“They don’t, but they have a lot of technology that makes up for it. A machine that washes clothes, for instance. And another one that dries them.”
“A machine to dry clothes? Who ever heard of such a ridiculous thing,” Lydia replied. “Is there no sun or wind in the future?”
“It goes much faster,” Henry argued. “Everything there is faster, really. It’s all instantaneous, or so close to being so that it makes no matter.”
“Where did you stay?” asked Maggie, always the taskmaster.
“With—the friends I made. They lived in a sort of tenement building, and for a while I was in an empty flat, and then when the occupant returned, I stayed with some of them.”
“That must have been ghastly, sharing a tenement,” Anne said, making a face.
“It’s actually quite nice. Nothing like the ones you’re thinking of. The future is so different from what we think it will be, as a matter of fact.”
From there his family had fewer questions, or perhaps so many more they couldn’t decide how to articulate them. Like with George, Henry made his decision to stay longer a little fuzzy; rather than deciding he couldn’t say goodbye to a woman, which felt unimaginably selfish after seeing how overjoyed his family was to have him back, he made it sound like there’d been a miscalculation on the time, leading to him missing the window to return. There were a few times he couldn’t avoid mentioning Daphne entirely, and both times Anne’s eyes narrowed slightly, but she stayed silent.
“And then I went to George’s office first, as I was sure he’d still be there, before we came straight here,” Henry finished.
Lydia’s cup was empty and she stood, pulling him up for another hug. “Welcome home,” she whispered. “I never dared hope. When you didn’t return home that day, I thought you’d slipped into the Firth and drowned. You’re a fair swimmer, but not a strong one, and the waves were big that day.”
“I’m sorry,” he murmured into his mother’s grey hair. “I would have come back that day, if I could.” That, at least, wasn’t a lie.
Lydia stepped back and wiped one more tear from her cheek. “I think this calls for a celebration.
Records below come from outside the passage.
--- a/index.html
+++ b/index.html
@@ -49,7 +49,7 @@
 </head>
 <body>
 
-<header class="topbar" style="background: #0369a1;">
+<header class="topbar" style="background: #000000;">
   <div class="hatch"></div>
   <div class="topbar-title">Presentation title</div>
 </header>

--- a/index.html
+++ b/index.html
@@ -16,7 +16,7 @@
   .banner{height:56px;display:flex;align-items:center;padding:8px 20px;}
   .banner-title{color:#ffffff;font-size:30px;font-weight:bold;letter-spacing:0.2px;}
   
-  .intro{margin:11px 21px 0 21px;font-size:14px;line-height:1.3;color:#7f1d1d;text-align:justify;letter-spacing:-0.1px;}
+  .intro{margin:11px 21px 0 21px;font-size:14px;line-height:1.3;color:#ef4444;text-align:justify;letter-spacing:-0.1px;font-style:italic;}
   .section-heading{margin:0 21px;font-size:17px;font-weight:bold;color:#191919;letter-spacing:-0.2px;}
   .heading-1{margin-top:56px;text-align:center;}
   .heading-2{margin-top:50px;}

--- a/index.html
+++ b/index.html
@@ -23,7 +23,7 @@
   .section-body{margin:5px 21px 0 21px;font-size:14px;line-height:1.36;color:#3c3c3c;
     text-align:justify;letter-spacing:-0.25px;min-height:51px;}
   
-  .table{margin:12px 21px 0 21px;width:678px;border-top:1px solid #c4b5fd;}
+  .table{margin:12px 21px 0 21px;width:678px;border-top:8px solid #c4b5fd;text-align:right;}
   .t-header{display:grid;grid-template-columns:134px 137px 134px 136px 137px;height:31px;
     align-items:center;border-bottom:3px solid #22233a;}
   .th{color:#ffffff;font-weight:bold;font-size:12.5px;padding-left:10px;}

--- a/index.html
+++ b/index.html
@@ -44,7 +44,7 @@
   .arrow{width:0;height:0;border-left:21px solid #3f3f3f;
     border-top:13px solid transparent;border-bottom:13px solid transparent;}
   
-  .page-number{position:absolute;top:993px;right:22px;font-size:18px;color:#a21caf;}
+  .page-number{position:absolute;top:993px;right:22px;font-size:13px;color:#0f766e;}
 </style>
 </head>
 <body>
Cook shouldn’t be woken at this time of night, but Shep—Shepard can find something more hearty than this in the kitchen for us.”
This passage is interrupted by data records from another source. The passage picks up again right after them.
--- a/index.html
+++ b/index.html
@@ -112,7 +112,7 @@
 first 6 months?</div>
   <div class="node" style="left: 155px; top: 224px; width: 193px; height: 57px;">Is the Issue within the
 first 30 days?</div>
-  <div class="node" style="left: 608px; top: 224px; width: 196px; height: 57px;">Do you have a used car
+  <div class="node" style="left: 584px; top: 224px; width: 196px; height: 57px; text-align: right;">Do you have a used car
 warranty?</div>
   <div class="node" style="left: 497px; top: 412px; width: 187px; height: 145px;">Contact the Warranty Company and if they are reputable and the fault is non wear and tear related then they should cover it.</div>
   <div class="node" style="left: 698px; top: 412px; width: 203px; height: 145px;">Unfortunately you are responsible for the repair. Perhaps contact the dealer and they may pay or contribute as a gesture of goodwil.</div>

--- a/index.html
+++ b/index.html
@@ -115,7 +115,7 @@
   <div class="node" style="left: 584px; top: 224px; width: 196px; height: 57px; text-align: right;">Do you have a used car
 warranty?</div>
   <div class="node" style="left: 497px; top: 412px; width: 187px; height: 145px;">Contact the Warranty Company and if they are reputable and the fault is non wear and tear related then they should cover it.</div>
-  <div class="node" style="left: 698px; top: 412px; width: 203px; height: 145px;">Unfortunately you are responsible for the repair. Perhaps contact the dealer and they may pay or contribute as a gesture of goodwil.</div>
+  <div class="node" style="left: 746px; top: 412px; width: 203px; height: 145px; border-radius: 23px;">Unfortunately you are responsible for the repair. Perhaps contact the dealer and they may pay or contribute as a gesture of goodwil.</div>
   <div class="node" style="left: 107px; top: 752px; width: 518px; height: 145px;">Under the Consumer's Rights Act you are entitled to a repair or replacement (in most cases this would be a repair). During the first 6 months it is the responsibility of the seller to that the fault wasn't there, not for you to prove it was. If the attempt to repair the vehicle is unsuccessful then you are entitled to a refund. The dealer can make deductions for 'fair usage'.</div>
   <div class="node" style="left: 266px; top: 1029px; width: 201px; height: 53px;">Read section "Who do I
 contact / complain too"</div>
“I’ll cook,” Henry offered without thinking.
The reaction was immediate. He might as well have fired a cannon into the parlor. Maggie laughed, George scoffed, and his mother huffed, “Well, I never.” Only Anne seemed less than mortally offended by his suggestion. Even though he’d known that it wasn’t common in his time for men—especially men of his status—to cook, he hadn’t considered how alien it would seem to his loved ones.
“You cook?” Lydia sputtered.
“Do men in the future really do that?” Anne asked.
Henry shrugged. “Some do, some don’t, just as some women in the future do, and some don’t.”
“What on earth has happened to society there?” Maggie demanded.
“It sounds ghastly,” George said. “When you said no servants, I assumed there would at least be a cook.”
“You won’t have to do that anymore, darling,” Lydia said. “Shepard can manage to find a few more things for us to eat.”
The reality set in for Henry all at once. A wealthy man doing his own cooking just wasn’t done in the nineteenth century unless he wanted to be called “eccentric.” Henry’s family were still strivers, despite their money, and he would need to follow the rules of society as they existed once again.
He would go back to the import business too, with the endless columns of numbers and lists and bills of lading. Regret coupled with grief for the life he’d left behind rose up inside him, and he wondered if this was what it would always be like now, never feeling at home in his time, always feeling out of place. He’d spent so long in the twenty-first century yearning for the past, and now that he was back, he was yearning for the future.
Chapter Twenty-Nine
“What’s in your knapsack?” Anne asked around a mouthful of cold roast chicken, nodding toward the pack he’d left against the wall. George and Maggie were discussing a ship that had been delayed by a storm, while Lydia spoke softly to Shepard in the corner.
The gang had had several conversations about the ethics of sending him back with modern medicine, aswhat about paradoxeswas something most of them seemed gravely concerned with, despite not being able to sufficiently explain the issue to him. However, in the end they’d packed him up with half a dozen different medicines and an old pharmacological textbook, with the caveat that he had to immediately promise to write a will wherein that book would be burned upon his death, to lessen the chance of “breaking the space-time continuum.”
“Medicines, mostly,” he said, and Anne’s eyes lit up.
“What sort? Tonics? Something for pain?”
“A few for pain, but the rest are for infections. There’s a book that explains how to use them, but we have to be careful, as these haven’t been invented or discovered yet.”
Anne furrowed her brow. “Why does that matter?”
Henry sighed. “No one would really explain, but I guess things are supposed to happen in a specific order, and they’re worried that if something happens too early, it could keep other important things from happening.”